_Task prompt:_
Give back exactly the lines of the material below, starting with the line with "Subaru 64340SL02AVH: 10" and going on through the line with "balance: 5611.94 -> 4179.41".
===== Source data
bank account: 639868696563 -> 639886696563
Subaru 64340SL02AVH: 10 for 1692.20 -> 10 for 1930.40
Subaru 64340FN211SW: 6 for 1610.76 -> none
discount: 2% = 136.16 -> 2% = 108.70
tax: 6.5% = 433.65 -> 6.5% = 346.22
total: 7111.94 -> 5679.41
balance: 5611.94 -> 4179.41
==========
===== Source data
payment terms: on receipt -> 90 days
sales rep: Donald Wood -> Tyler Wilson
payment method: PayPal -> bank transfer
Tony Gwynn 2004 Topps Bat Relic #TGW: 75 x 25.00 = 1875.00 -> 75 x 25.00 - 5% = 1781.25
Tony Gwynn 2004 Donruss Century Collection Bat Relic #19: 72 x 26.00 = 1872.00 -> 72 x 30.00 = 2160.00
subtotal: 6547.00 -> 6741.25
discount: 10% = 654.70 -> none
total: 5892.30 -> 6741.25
==========
_Task output:_
Subaru 64340SL02AVH: 10 for 1692.20 -> 10 for 1930.40
Subaru 64340FN211SW: 6 for 1610.76 -> none
discount: 2% = 136.16 -> 2% = 108.70
tax: 6.5% = 433.65 -> 6.5% = 346.22
total: 7111.94 -> 5679.41
balance: 5611.94 -> 4179.41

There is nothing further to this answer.